To the north of the manor house, she found an old voja tree with widely spread boughs that draped to the ground. Parting the branches and leaves, she found a wooden swing on a rope, where she imagined Cristoph must have played as a child. The swing looked aged and weathered; perhaps it even dated back to Louis’s youth, or beyond. She sat upon it and rocked gently, her feet dragging on the ground.
Poor Cristoph must have found himself in a difficult position, aware of his father’s dangerous affair. He must have wanted to meet her. It was unfair that people could be so prudish. Why should she feel ashamed? Did they not understand love? Keana had gone her own stubborn way, spending her time with Lord de Carre instead of with her own husband. She had refused to give Diadem Michella the legitimate grandchildren she wanted. And because of all that, Louis had been killed by a web of politics, which left Keana trapped and helpless as well.
As she swayed on the swing, Keana felt a weight of regret on her shoulders. If only she and Louis had been born commoners; they could have chosen their own loves and lived carefree lives. She would have been proud to watch a son like Cristoph grow up and become the fine young man that he was today. Keana’s heart went out to him. Where had he gone? He must feel so lost and forlorn. She wiped tears from her cheeks.
No matter how she tried to pass the blame, though, Keana knew that at least some of what had occurred was her fault. If she had been more considerate, more careful, this tragedy might never have happened. Bolton would not have been publicly shamed by her blata
nt cuckolding. Without her to distract him, Louis would have attended important Council meetings, spent more time on Vielinger and operated the iperion mines faultlessly. His son would still be here, would still be well.
Cristoph, she thought. Oh, Cristoph, where are you?
The innocent young man needed her help. Feeling a new sense of purpose, Keana strode out onto the grounds. She might not have any real political power, but she did have gold and jewels. And she had ideas.
She needed to find Cristoph, if only to make certain he was safe.
41
As she stood in the Candela spaceport concourse, Tanja Hu rubbed her left temple to ease the migraine she experienced each time the Territorial Governor was due to arrive. Her babysitter, and an inept one at that.

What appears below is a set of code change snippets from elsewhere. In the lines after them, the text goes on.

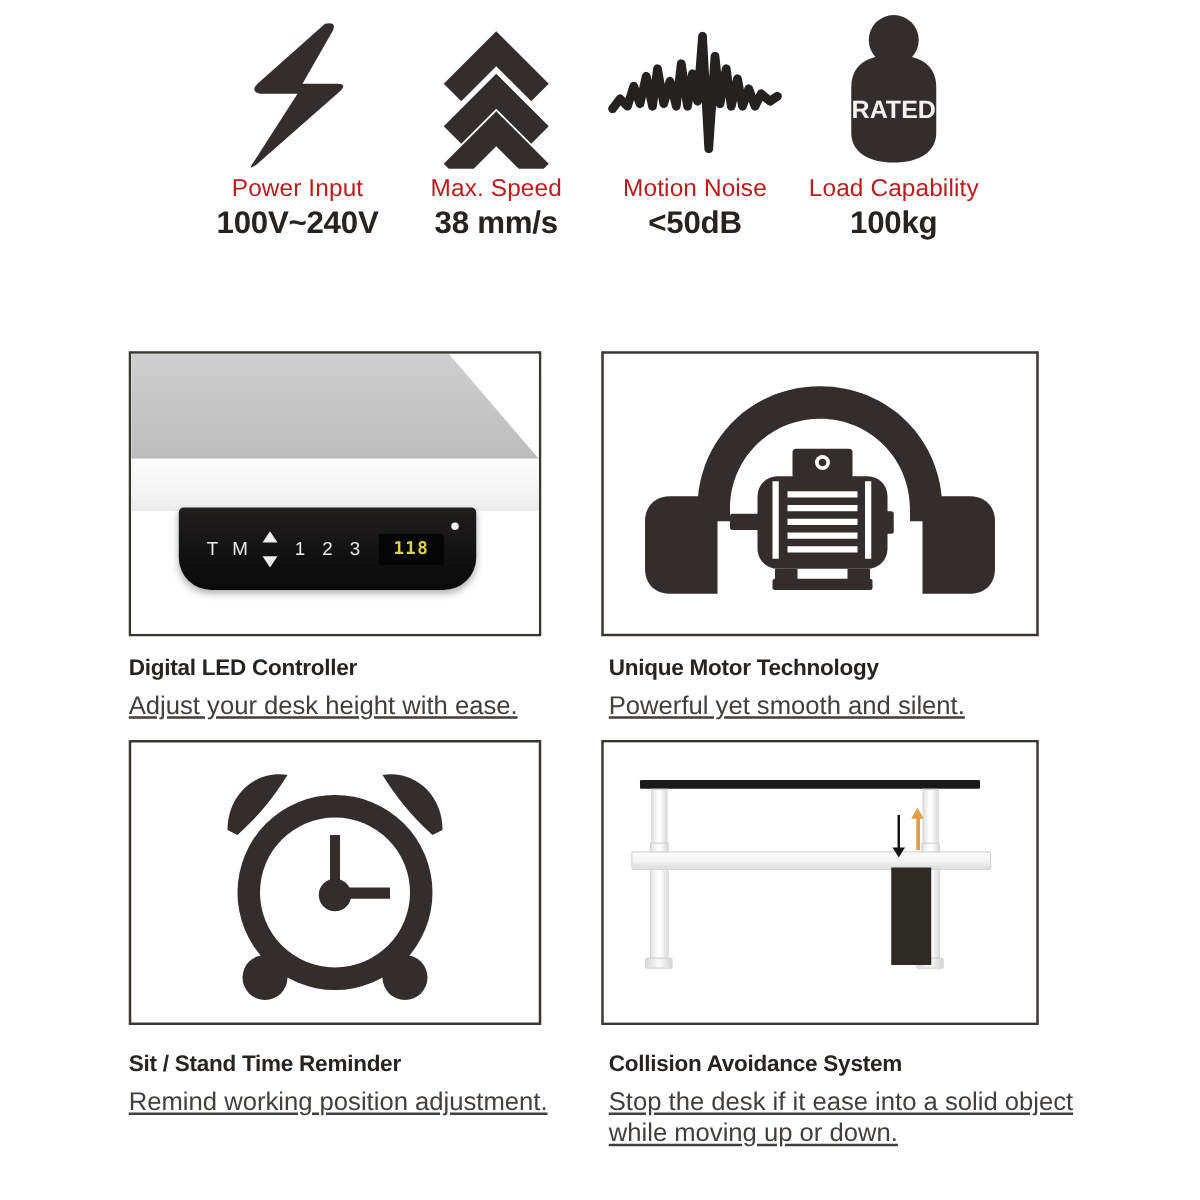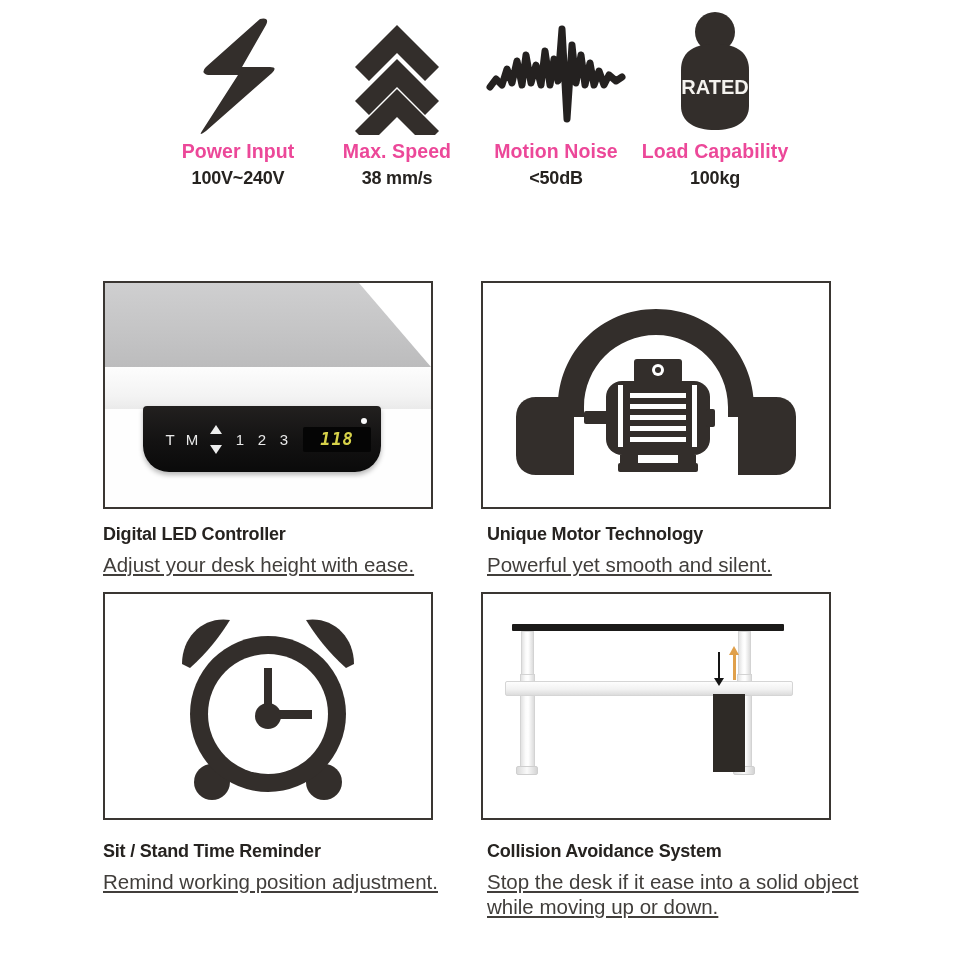--- a/index.html
+++ b/index.html
@@ -44,10 +44,10 @@
   }
   .spec-label {
     font-size: 19.5px;
-    color: #ec4899;
+    color: #b91c1c;
     letter-spacing: .1px;
     line-height: 24px;
-    font-weight: 700;
+    font-weight: 400;
     white-space: nowrap;
   }
   .spec-label.wrap { white-space: normal; }

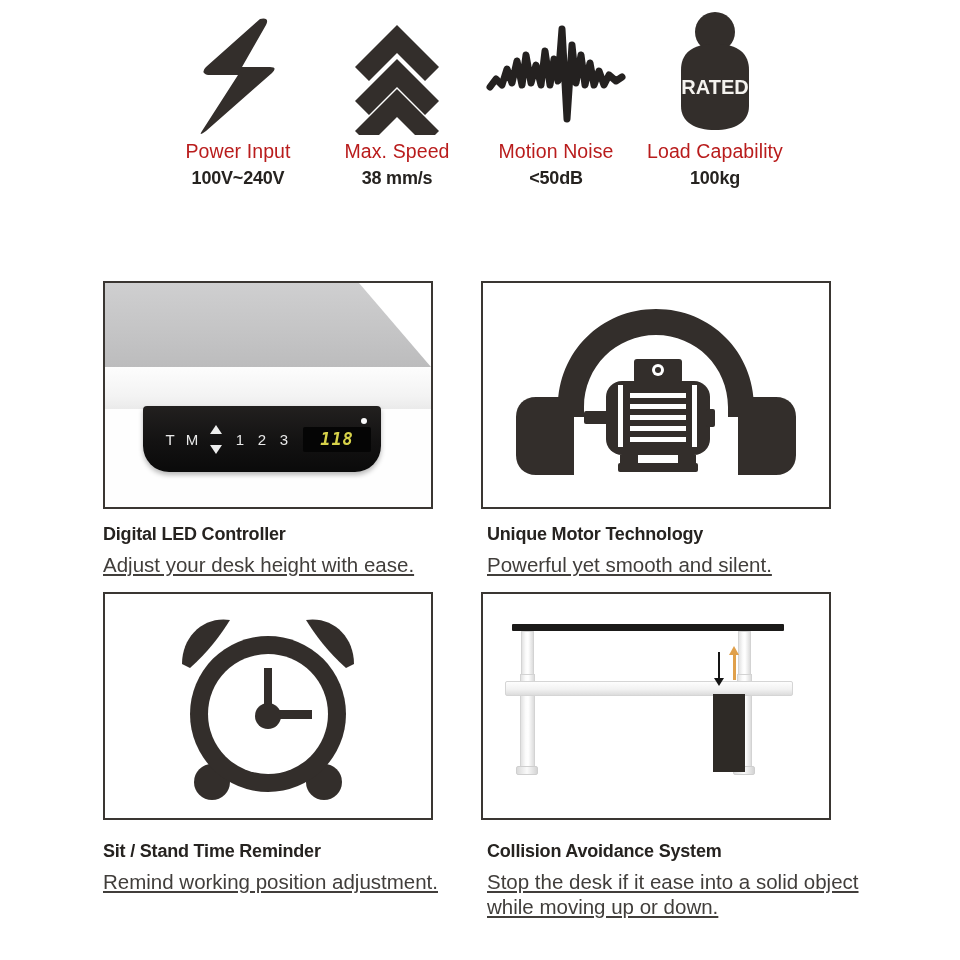--- a/index.html
+++ b/index.html
@@ -52,7 +52,7 @@
   }
   .spec-label.wrap { white-space: normal; }
   .spec-value {
-    font-size: 18px;
+    font-size: 25px;
     font-weight: 700;
     color: #262320;
     letter-spacing: -0.2px;

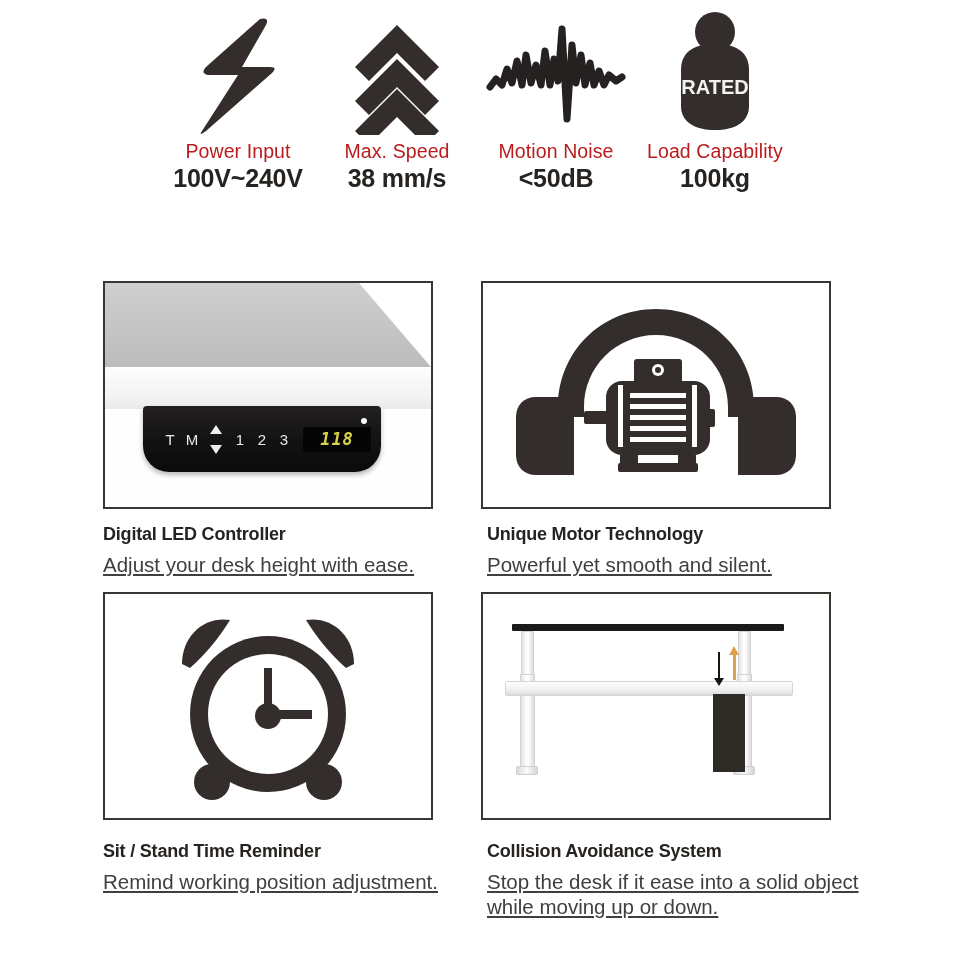--- a/index.html
+++ b/index.html
@@ -171,16 +171,15 @@
   .led-display {
     margin-left: 8px;
     background: #050505;
-    width: 68px; height: 25px;
+    width: 52px; height: 25px;
     border-radius: 2px;
     display: flex;
     align-items: center;
     justify-content: center;
     color: #d8d34a;
     font-family: "DejaVu Sans Mono", monospace;
-    font-size: 17px;
+    font-size: 14px;
     font-weight: 700;
-    font-style: italic;
     letter-spacing: 1px;
   }
   .led-dot {

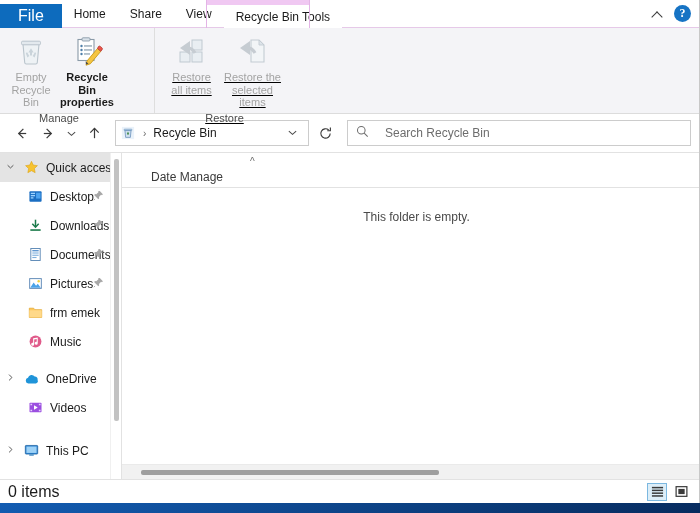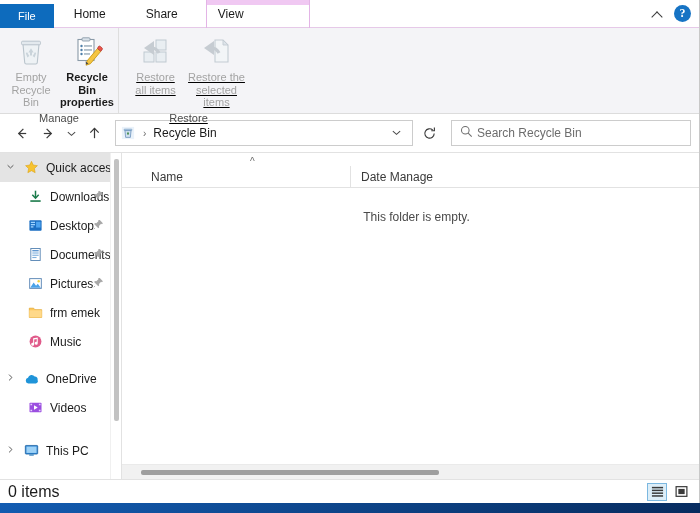--- a/index.html
+++ b/index.html
@@ -43,7 +43,7 @@
   }
   .tab.file {
     background: #0d6bbd; color: #ffffff; padding: 0 18px;
-    margin-top: 4px; height: 24px; font-size: 11px;
+    margin-top: 4px; height: 24px; font-size: 16px;
   }
   .tab.ctx {
     background: #ffffff; margin-top: 5px; height: 23px;

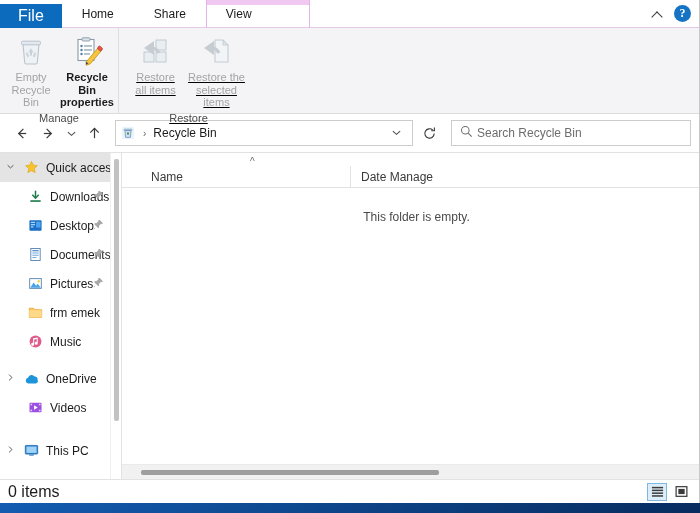--- a/index.html
+++ b/index.html
@@ -38,7 +38,7 @@
   }
   .tab {
     display: flex; align-items: center; justify-content: center;
-    padding: 0 20px; font-size: 12px; color: #1b1b1b;
+    padding: 0 12px; font-size: 12px; color: #1b1b1b;
     height: 28px; cursor: default;
   }
   .tab.file {

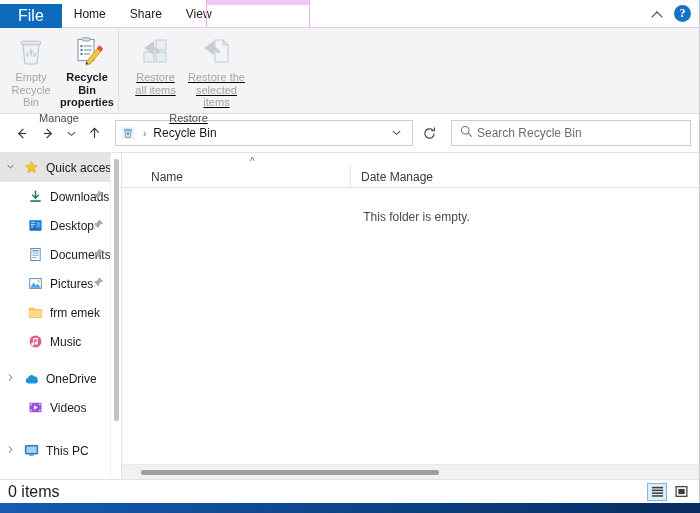--- a/index.html
+++ b/index.html
@@ -221,6 +221,7 @@
     <div class="tab">Home</div>
     <div class="tab">Share</div>
     <div class="tab">View</div>
+    <div class="tab ctx">Recycle Bin Tools</div>
     <div class="tabstrip-right">
       <div class="chev-up"></div>
       <div class="help-btn">?</div>

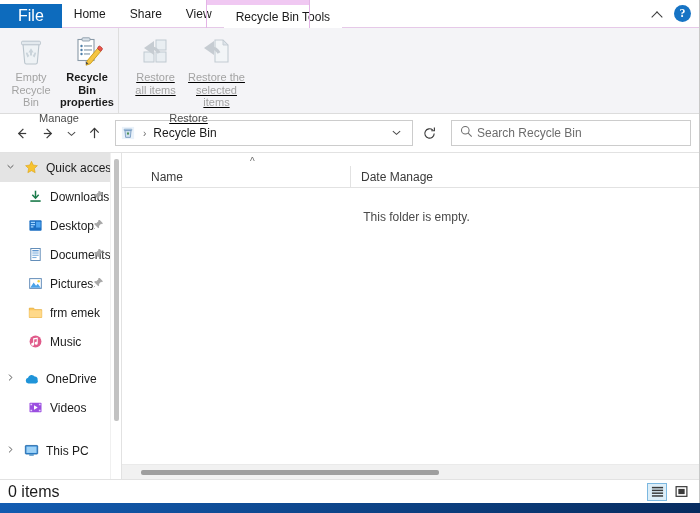--- a/index.html
+++ b/index.html
@@ -74,7 +74,7 @@
     flex: 0 0 86px; height: 86px;
     background: #f4f4f7;
     border-bottom: 1px solid #dcdcdc;
-    display: flex; align-items: stretch;
+    display: flex; align-items: stretch; gap: 36px;
   }
   .rgroup {
     display: flex; flex-direction: column; align-items: center;

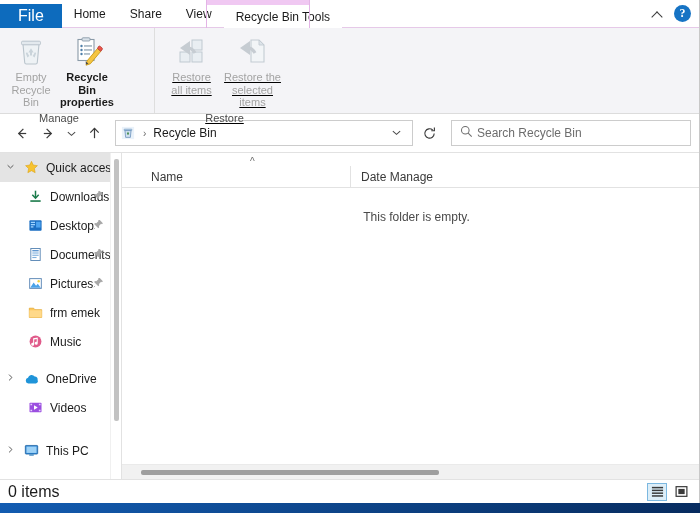--- a/index.html
+++ b/index.html
@@ -127,9 +127,9 @@
     display: flex; align-items: center; justify-content: center; color: #3a3a3a;
   }
   .searchbox {
-    width: 240px; height: 26px; margin-left: 8px;
+    width: 344px; height: 26px; margin-left: 8px;
     border: 1px solid #cccccc; background: #fff;
-    display: flex; align-items: center; padding: 0 8px; gap: 4px;
+    display: flex; align-items: center; padding: 0 8px; gap: 16px;
   }
   .search-ph { font-size: 12px; color: #6d6d6d; }
 

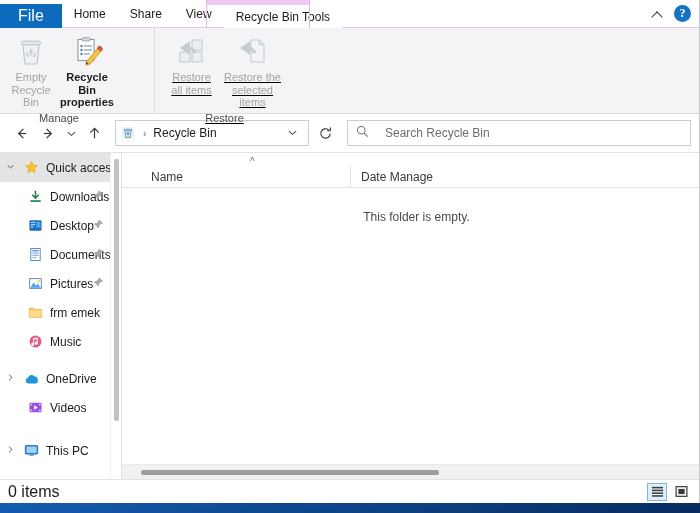--- a/index.html
+++ b/index.html
@@ -536,7 +536,6 @@
         <span class="caret">^</span>
       </div>
       <div class="colhead">
-        <div class="col" style="width:228px">Name</div>
         <div class="col" style="flex:1">Date Manage</div>
       </div>
       <div class="filelist">

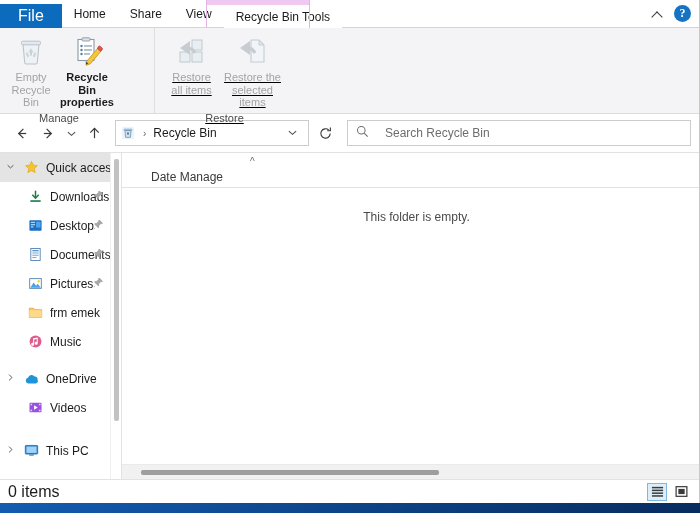--- a/index.html
+++ b/index.html
@@ -386,24 +386,6 @@
           <span class="indent"></span>
           <span class="sicon">
             <svg width="15" height="15" viewBox="0 0 16 16">
-              <path d="M8 1.8 V9" stroke="#1a7a4a" stroke-width="1.6"></path>
-              <path d="M4.6 6.2 L8 9.8 L11.4 6.2" stroke="#1a7a4a" stroke-width="1.6" fill="none"></path>
-              <rect x="2.5" y="12" width="11" height="1.7" fill="#1a7a4a"></rect>
-            </svg>
-          </span>
-          <span class="slabel">Downloads</span>
-          <span class="pin">
-            <svg width="11" height="11" viewBox="0 0 12 12">
-                <path d="M7.4 1.2 l3.4 3.4 -1 1 -1 -0.3 -2.3 2.3 0.3 1.4 -1 1 -4.6 -4.6 1 -1 1.4 0.3 2.3 -2.3 -0.3 -1 Z" fill="#a8a8a8"></path>
-                <path d="M2.2 9.8 L0.9 11.1" stroke="#a8a8a8" stroke-width="1"></path>
-              </svg>
-          </span>
-        </div>
-
-        <div class="sb-item sb-level2">
-          <span class="indent"></span>
-          <span class="sicon">
-            <svg width="15" height="15" viewBox="0 0 16 16">
               <rect x="1.5" y="2.5" width="13" height="11" rx="1" fill="#1b6ec2"></rect>
               <rect x="3" y="4" width="4.5" height="1.4" fill="#9fd3ff"></rect>
               <rect x="3" y="6.4" width="4.5" height="1.4" fill="#9fd3ff"></rect>
@@ -412,6 +394,24 @@
             </svg>
           </span>
           <span class="slabel">Desktop</span>
+          <span class="pin">
+            <svg width="11" height="11" viewBox="0 0 12 12">
+                <path d="M7.4 1.2 l3.4 3.4 -1 1 -1 -0.3 -2.3 2.3 0.3 1.4 -1 1 -4.6 -4.6 1 -1 1.4 0.3 2.3 -2.3 -0.3 -1 Z" fill="#a8a8a8"></path>
+                <path d="M2.2 9.8 L0.9 11.1" stroke="#a8a8a8" stroke-width="1"></path>
+              </svg>
+          </span>
+        </div>
+
+        <div class="sb-item sb-level2">
+          <span class="indent"></span>
+          <span class="sicon">
+            <svg width="15" height="15" viewBox="0 0 16 16">
+              <path d="M8 1.8 V9" stroke="#1a7a4a" stroke-width="1.6"></path>
+              <path d="M4.6 6.2 L8 9.8 L11.4 6.2" stroke="#1a7a4a" stroke-width="1.6" fill="none"></path>
+              <rect x="2.5" y="12" width="11" height="1.7" fill="#1a7a4a"></rect>
+            </svg>
+          </span>
+          <span class="slabel">Downloads</span>
           <span class="pin">
             <svg width="11" height="11" viewBox="0 0 12 12">
                 <path d="M7.4 1.2 l3.4 3.4 -1 1 -1 -0.3 -2.3 2.3 0.3 1.4 -1 1 -4.6 -4.6 1 -1 1.4 0.3 2.3 -2.3 -0.3 -1 Z" fill="#a8a8a8"></path>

Beside her, Bebe Nax automatically handed her a pain reliever, recognizing the signs of her boss’s headache. There had been plenty of headaches since the monsoon disasters.
At the tail end of the rainiest month, a warm downpour fell outside. After the catastrophic mudslides, the citizens of Candela had begun to resume their normal lives, but this season’s death toll had been horrendous. Several villages lost, along with two open-pit mines. Both in her capacity as planetary administrator and grieving relative, Tanja had attended a numbing succession of services for the dead, several at the site of buried Puhau. And Uncle Quinn . . .
In spite of her requests, though, the Constellation had not sent any relief workers or aid. But now Goler was coming to check up on Candela. He probably thought they would see him as the cavalry coming to save the day.
With his aloof but meticulous personality, Carlson Goler focused interminably on inconsequential matters. Tanja wished he would realize that everything operated just fine without his interference. Invariably, his “suggestions for improvement” caused more work for her, and she had so many more important things to do.